June 12, 2022 – Graduation Sunday
Scripture: Matthew 7:24-29
Any history buffs here today? If so, here’s a little test of your architectural knowledge of historical buildings. This is a picture of a cathedral somewhere in Europe. That’s all the information I’ll give you at this point. Anyone know the name of this cathedral? How about if I include this part of the photo?
Now does anyone know the name of the cathedral, which is named after the city in which it’s located? It’s the Pisa Cathedral, located in Pisa, Italy. It’s famous for its bell tower, which we all know as the Leaning Tower of Pisa. Here’s another view of the cathedral with the tower clearly visibly leaning.
So, how did the tower come to lean to one side? It wasn’t designed be this way. It was designed to be a perfectly vertical eight story (185 feet) tower.
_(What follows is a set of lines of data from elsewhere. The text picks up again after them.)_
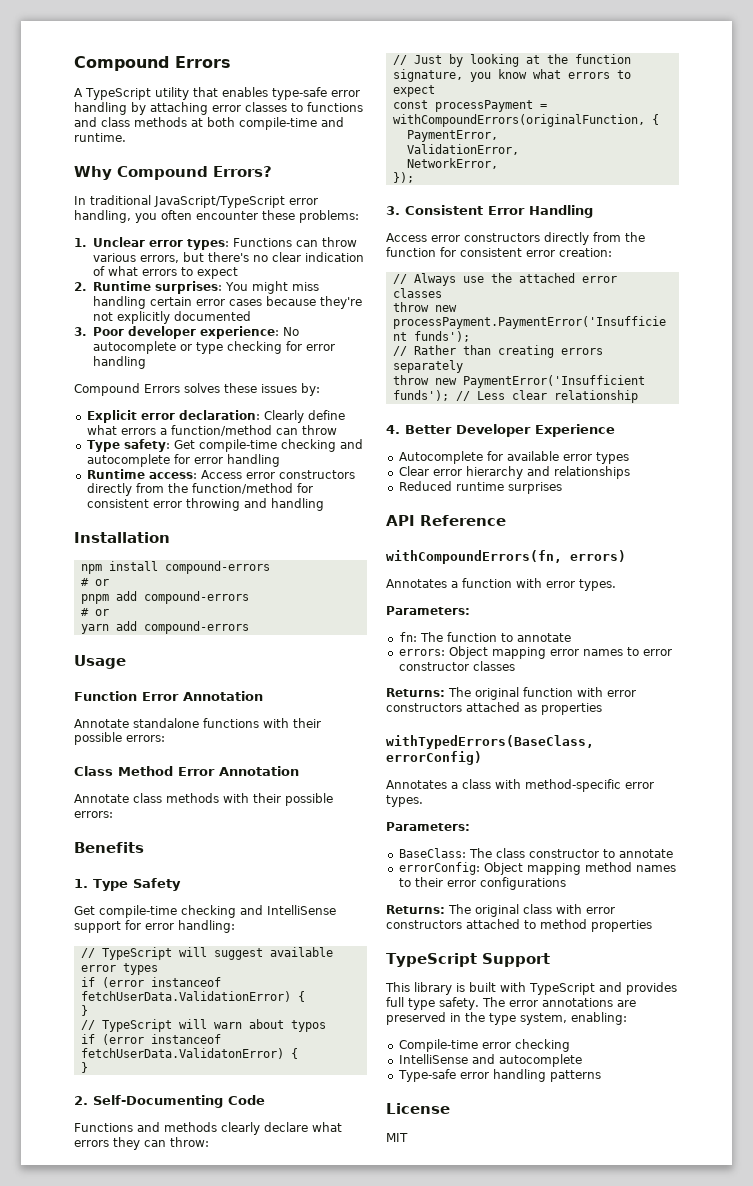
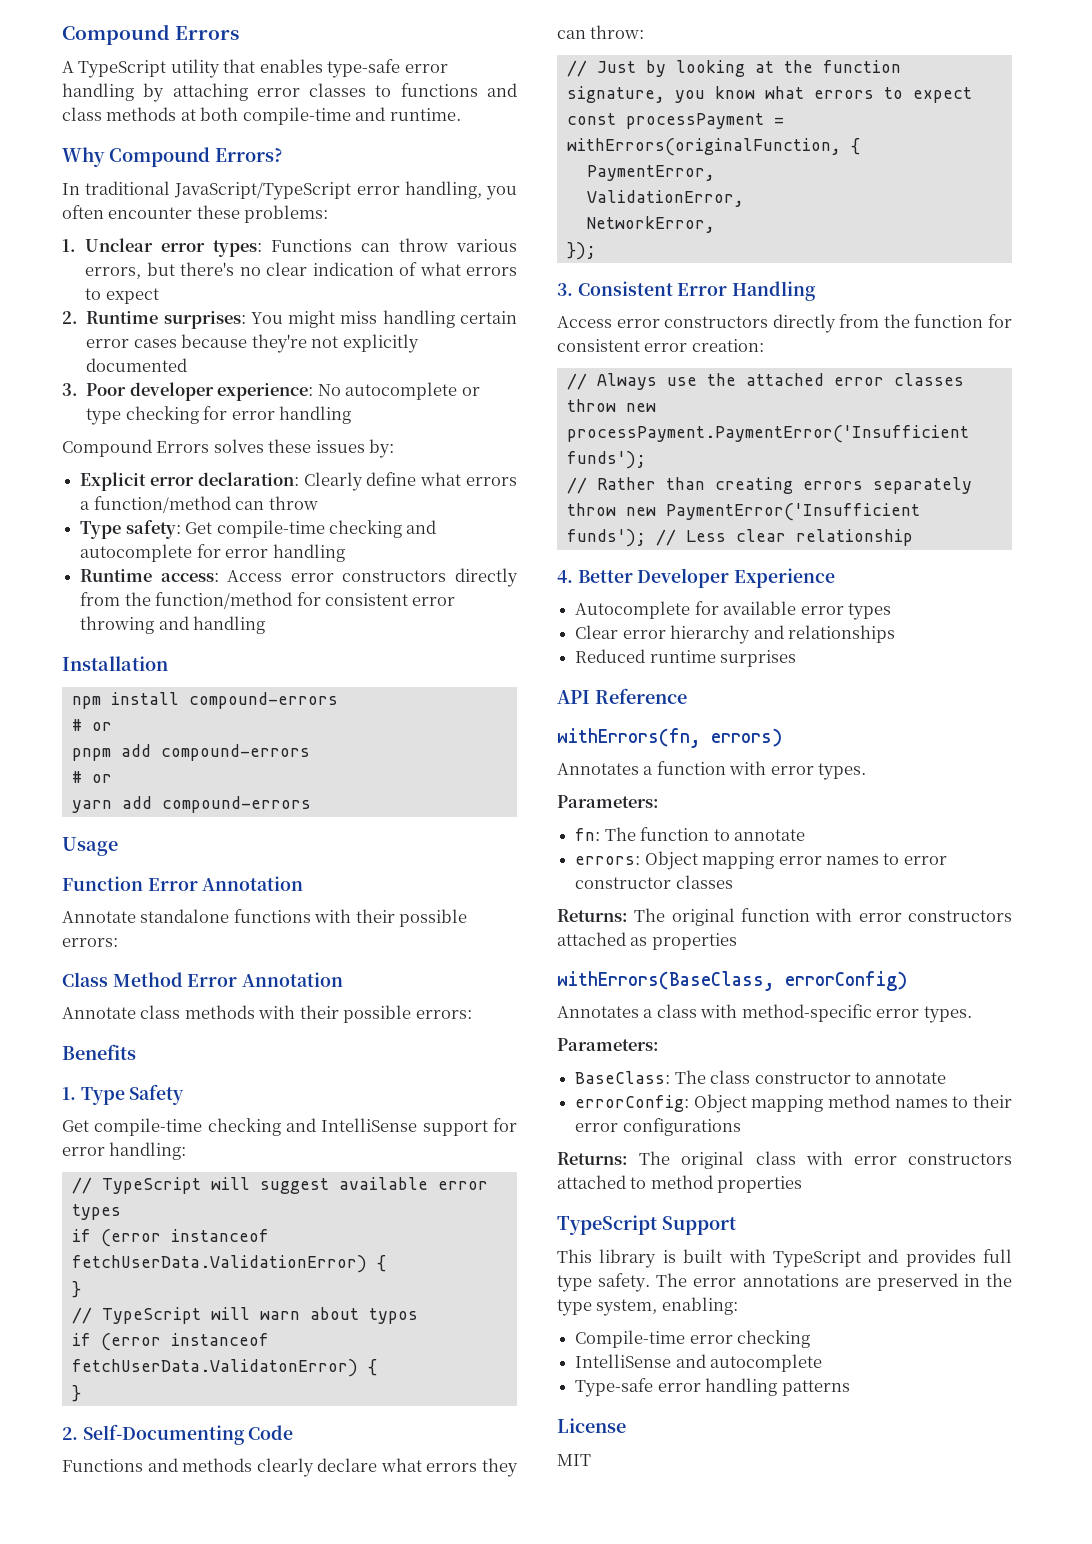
- const processPayment = withCompoundErrors(originalFunction, {
+ const processPayment = withErrors(originalFunction, {
- withCompoundErrors(fn, errors)
+ withErrors(fn, errors)
- withTypedErrors(BaseClass, errorConfig)
+ withErrors(BaseClass, errorConfig)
About four years into construction, somewhere around the second or third story, one side of the tower began to sink into the ground. At that point, they stopped their work to try to figure out a solution. For political reasons, that stoppage lasted almost 100 years! By the time construction began again, they’d determined that there was nothing they could do to straighten it out. What was their solution to the awkward lean? They tried to mask it visually by building the upper floors with one side taller than the other
So, what was the cause of the sinking? Was it a poor workmanship? An inferior grade of materials? Neither of those were the problem. The real problem lay beneath the tower. It turns out it had an extremely unstable foundation. The portion of the foundation they built was too thin for a structure of this magnitude. But more significantly, the soil itself was too soft to support the weight of the tower. From the very get-go, the problems with the bell tower stemmed from the type of foundation upon which it was built. It was built upon a poor foundation.
You graduates have spent the past twelve to sixteen/seventeen or so years building an important foundation for your lives. Unless you win a ton of money on a game show or the lottery, your financial livelihood will probably be built upon your academic foundation. By and large, the kinds of jobs that will be available to you will be built upon that academic foundation.
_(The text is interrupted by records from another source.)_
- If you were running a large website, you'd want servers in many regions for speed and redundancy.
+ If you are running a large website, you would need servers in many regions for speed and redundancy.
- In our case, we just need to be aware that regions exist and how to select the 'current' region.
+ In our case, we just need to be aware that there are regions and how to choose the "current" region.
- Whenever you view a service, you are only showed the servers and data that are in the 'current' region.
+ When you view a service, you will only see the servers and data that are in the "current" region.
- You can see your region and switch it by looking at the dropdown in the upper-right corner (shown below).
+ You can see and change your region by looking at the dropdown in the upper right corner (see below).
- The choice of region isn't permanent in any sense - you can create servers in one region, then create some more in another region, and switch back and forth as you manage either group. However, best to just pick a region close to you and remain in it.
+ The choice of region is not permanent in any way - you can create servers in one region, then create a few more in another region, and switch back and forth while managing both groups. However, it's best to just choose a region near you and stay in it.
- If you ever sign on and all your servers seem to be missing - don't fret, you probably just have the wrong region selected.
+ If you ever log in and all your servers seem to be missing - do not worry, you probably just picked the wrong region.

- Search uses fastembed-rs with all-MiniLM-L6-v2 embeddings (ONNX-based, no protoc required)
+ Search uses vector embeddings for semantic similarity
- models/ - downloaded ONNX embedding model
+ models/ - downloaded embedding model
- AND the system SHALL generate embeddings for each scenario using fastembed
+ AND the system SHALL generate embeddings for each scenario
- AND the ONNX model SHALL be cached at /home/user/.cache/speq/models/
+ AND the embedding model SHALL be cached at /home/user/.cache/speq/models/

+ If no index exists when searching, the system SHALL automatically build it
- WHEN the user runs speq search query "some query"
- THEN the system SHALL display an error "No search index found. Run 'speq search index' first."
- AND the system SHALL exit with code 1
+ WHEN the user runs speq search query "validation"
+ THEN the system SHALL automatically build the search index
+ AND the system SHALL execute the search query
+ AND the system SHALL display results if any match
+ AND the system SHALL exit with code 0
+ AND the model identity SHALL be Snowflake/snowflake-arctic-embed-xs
I was a junior in college when I received my call to pastoral ministry. At that time, I was so excited about my call that I was ready to immediately change my course of study and go straight to seminary. When I told my pastor about my call, I was surprised to learn that in The United Methodist Church, a Master of Divinity degree is required for ordination. In other words, if my desired vocation was to be an ordained pastor in The United Methodist Church, academically, I had to earn both a bachelor’s and a master’s degree. Because in our faith tradition, seminary is graduate school. So, in my case, that was the academic foundation necessary to live into my desired vocation.
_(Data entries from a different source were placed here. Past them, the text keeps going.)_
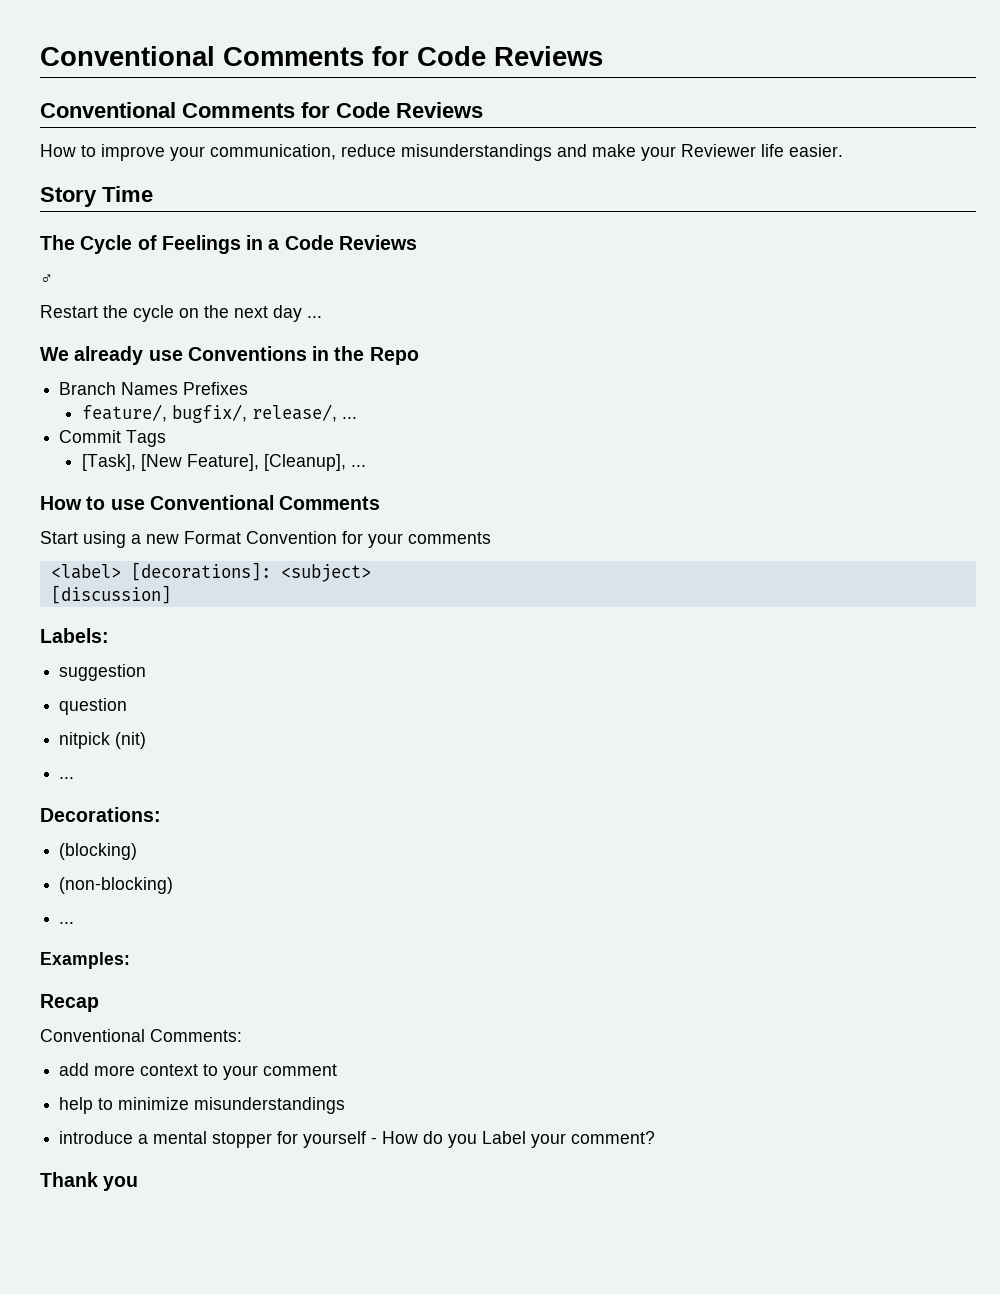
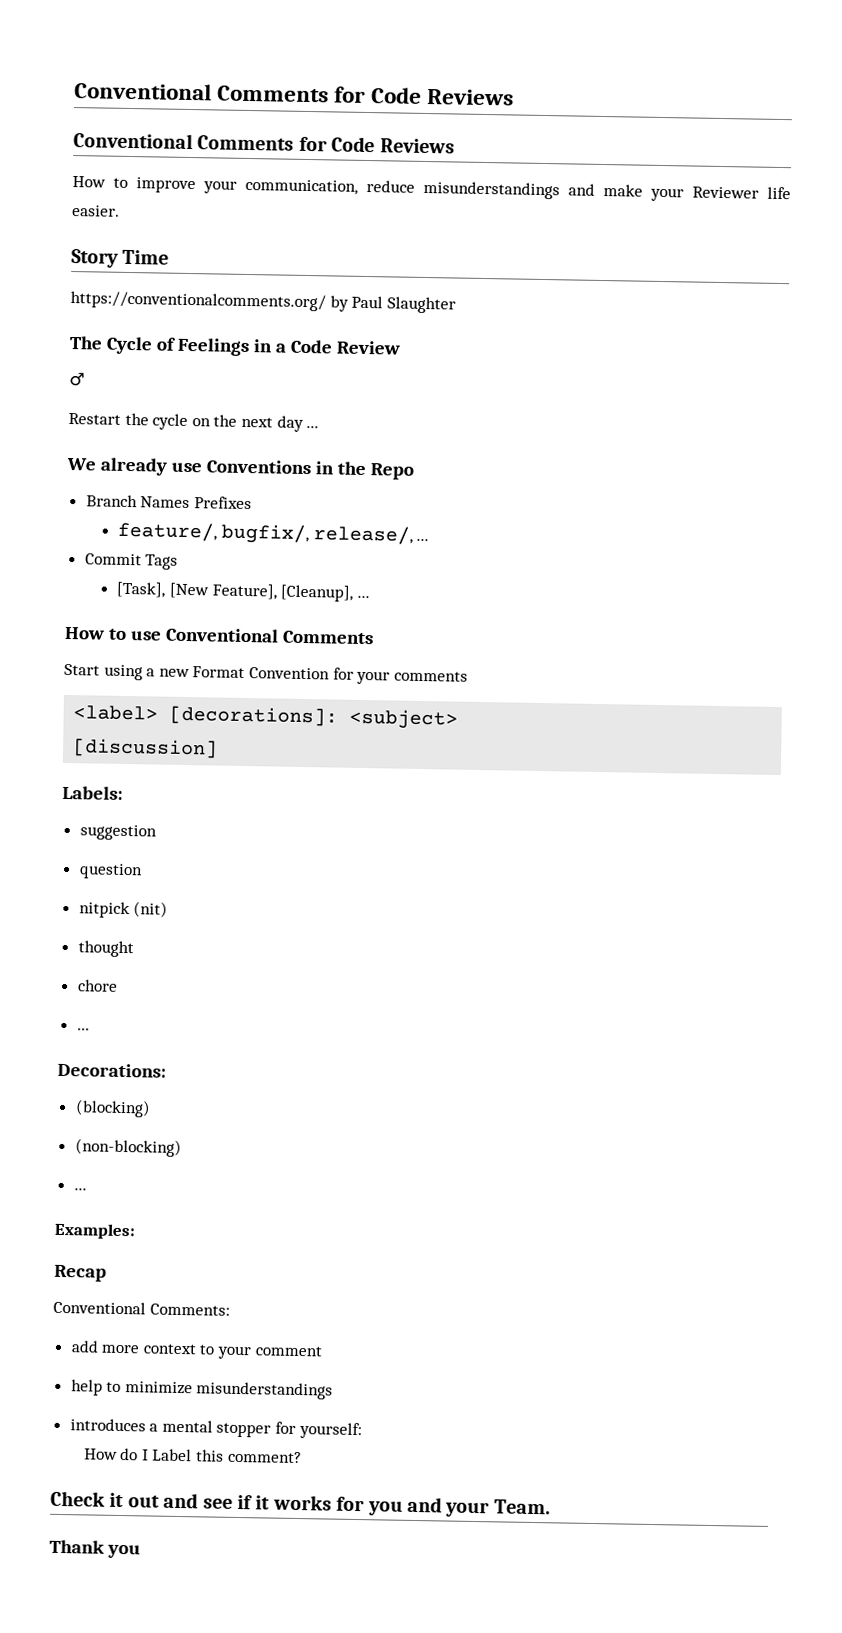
+ https://conventionalcomments.org/ by Paul Slaughter
- The Cycle of Feelings in a Code Reviews
+ The Cycle of Feelings in a Code Review
+ thought
+ chore
- introduce a mental stopper for yourself - How do you Label your comment?
+ introduces a mental stopper for yourself:
+ How do I Label this comment?
+ Check it out and see if it works for you and your Team.

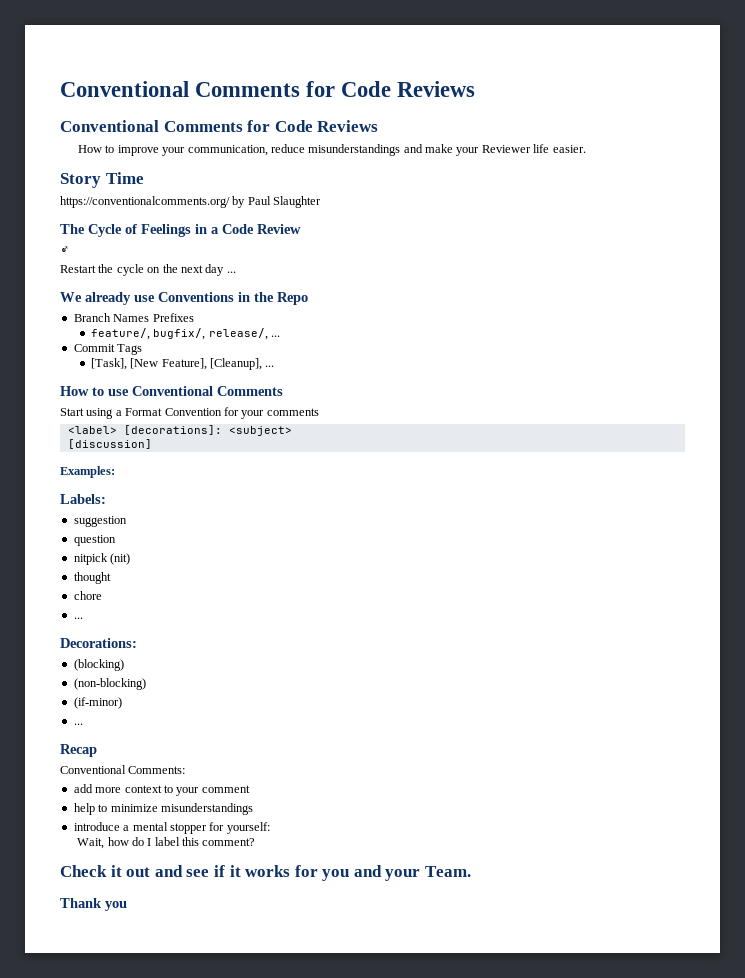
- Start using a new Format Convention for your comments
+ Start using a Format Convention for your comments
+ Examples:
  (non-blocking)
+ (if-minor)
  ...
- Examples:
- introduces a mental stopper for yourself:
+ introduce a mental stopper for yourself:
- How do I Label this comment?
+ Wait, how do I label this comment?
Now, school’s important, but it’s not the only foundation our lives are built upon. Your life will be about way more than the manner in which you make your living. Or the size of a house you live in. Or the kind of grownup toys you play with. Or where you go for vacation. There’s an aspect of life which I believe is actually far more important than all those things, and it has everything to do with how well things are going *in here* (hand over heart). I’m talking about your soul—and everything in life which reflects your spiritual wellbeing.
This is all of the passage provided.